- First baseman / Hitting coach
- Born: October 7, 1963 (age 62) Oakland, California, U.S.
- Batted: LeftThrew: Left

Professional debut
- NPB: 1988, for the Seibu Lions
- MLB: July 28, 1993, for the California Angels

Last appearance
- NPB: 1991, for the Hiroshima Toyo Carp
- MLB: July 30, 1994, for the Colorado Rockies

NPB statistics
- Batting average: .239
- Hits: 157
- Home runs: 55

MLB statistics
- Batting average: .132
- Hits: 5
- Home runs: 1
- Stats at Baseball Reference

Teams
- As player Seibu Lions (1988–1990); Hiroshima Toyo Carp (1991); California Angels (1993); Colorado Rockies (1994); As coach Oakland Athletics (2007–2008); Seattle Mariners (2009–2010); Houston Astros (2012); Cleveland Indians (2013–2021);

Career highlights and awards
- 1988 Japan Series champion;

= Ty Van Burkleo =

American baseball player & coach (born 1963)

Tyler Lee Van Burkleo (born October 7, 1963) is an American former bench coach for the Seattle Mariners, hitting coach for the Cleveland Indians, and a former first baseman in Major League Baseball (MLB). He played for two different major league teams in his career: the California Angels and Colorado Rockies. He also played for two teams in Japan: the Seibu Lions (–) and the Hiroshima Toyo Carp with his registered name "Burkleo". At 24, he was player of the year with the Seibu Lions, hitting 38 home runs and driving in 90 runs for the 1988 Japan Champions.

==Biography==
Van Burkleo attended Canoga Park High School and Chatsworth High School. He signed a minor league contract for $30,000 with the Milwaukee Brewers in 1981. He was released in 1984 and signed a contract with the Angels' minor league system. He was blocked by Wally Joyner for most of his first stint with the Angels. Van Burkleo's Angels contract was bought by the Seibu Lions of Nippon Professional Baseball in 1987. He was traded to the Hiroshima Toyo Carp in 1991 for cash considerations. Upon returning to the United States for the 1992 season, he signed with the Angels again, then played for the Rockies for two seasons, and in 1996 returned to the Angels for his last playing season.

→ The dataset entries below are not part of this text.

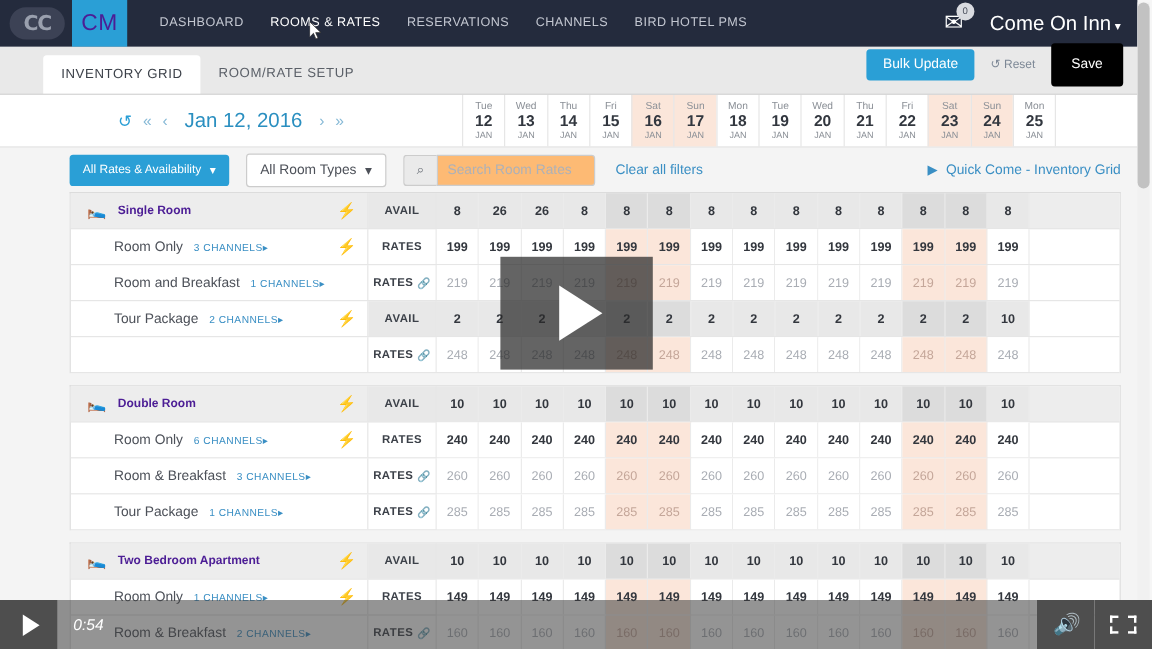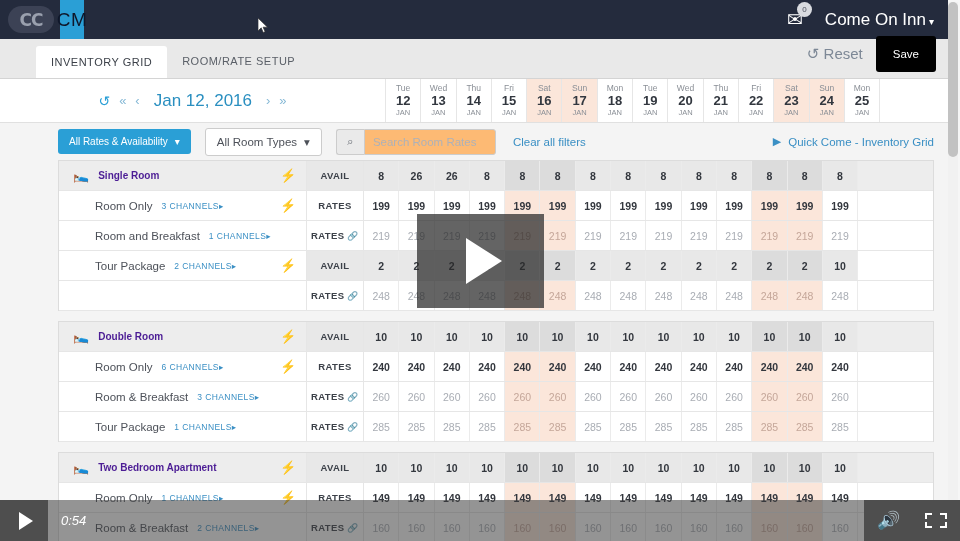"CM" .logo-cm { color: #0f172a -> #4c1d95; width: 24px -> 46px }
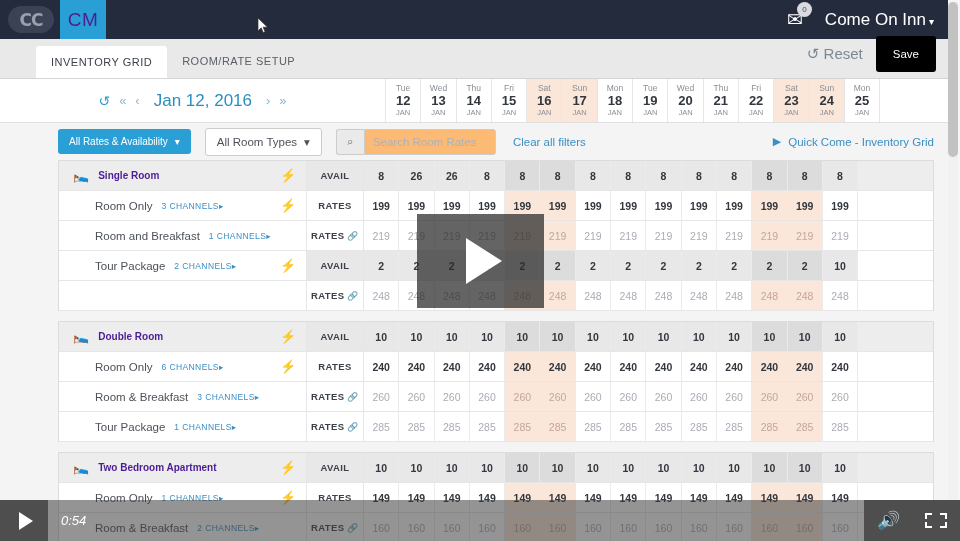"DASHBOARD" div.nav-items { html: none -> <div> <div>DASHBOARD</div> <div>ROOMS &amp; RATES</div> <div>RESERVATIONS</div> <div>CHANNELS</div> <div>BIRD HOTEL PMS</div> </div> }
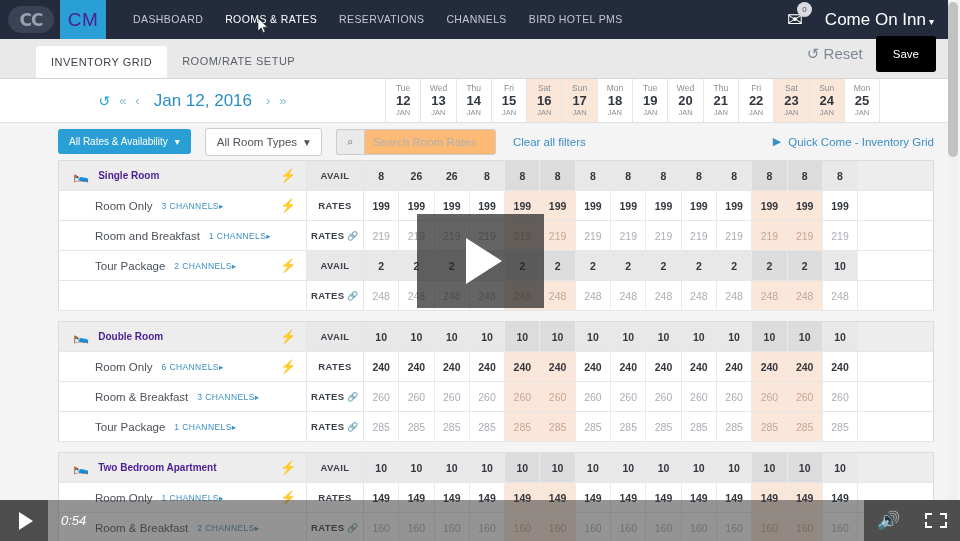"Bulk Update" button.btn { html: none -> <button>Bulk Update</button> }
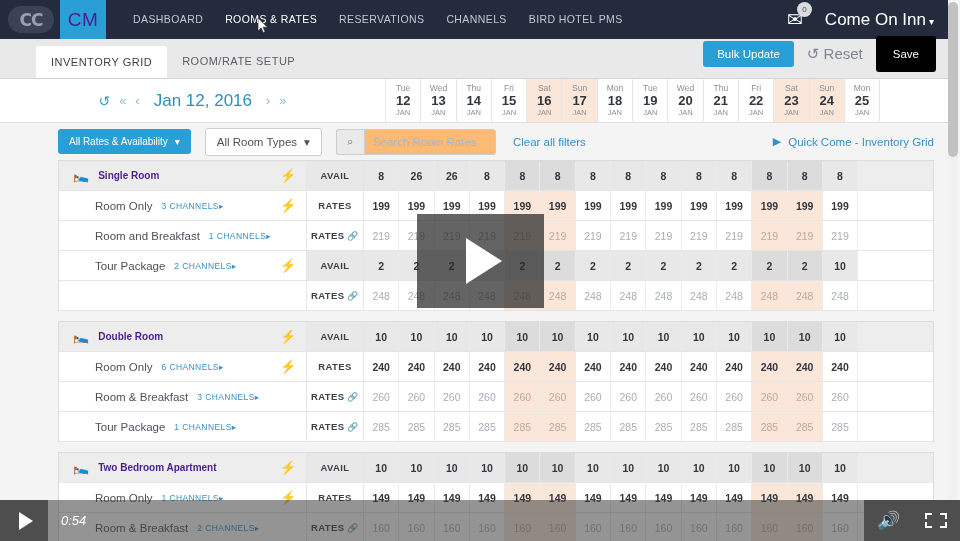"↺ Reset" .btn-reset { font-size: 15px -> 10px }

In 1997, he began his coaching career with the High Desert Mavericks, an Arizona Diamondbacks affiliate. In 2001, he found himself working for the Angels again, as the minor league hitting coordinator. He left the Angels at the end of the 2006 season. For the 2007–2008 seasons, Van Burkleo was the hitting coach for the Oakland Athletics. In 2009, he was signed by the Mariners to be the bench coach to manager Don Wakamatsu. The following year, he was hired by the Astros to be the minor league hitting coordinator. On August 19, 2012, Van Burkleo was named the interim hitting coach for the Houston Astros. He was named hitting coach of the Cleveland Indians on October 31, 2012, beginning with the 2013 season.

On August 7, 2020, Van Burkleo announced he was opting out of the remainder of the 2020 season due to the COVID-19 pandemic. On October 6, 2021, the Indians announced Van Burkleo would not return as hitting coach for the 2022 season.

==Personal life==
He is married to Chris and has five children.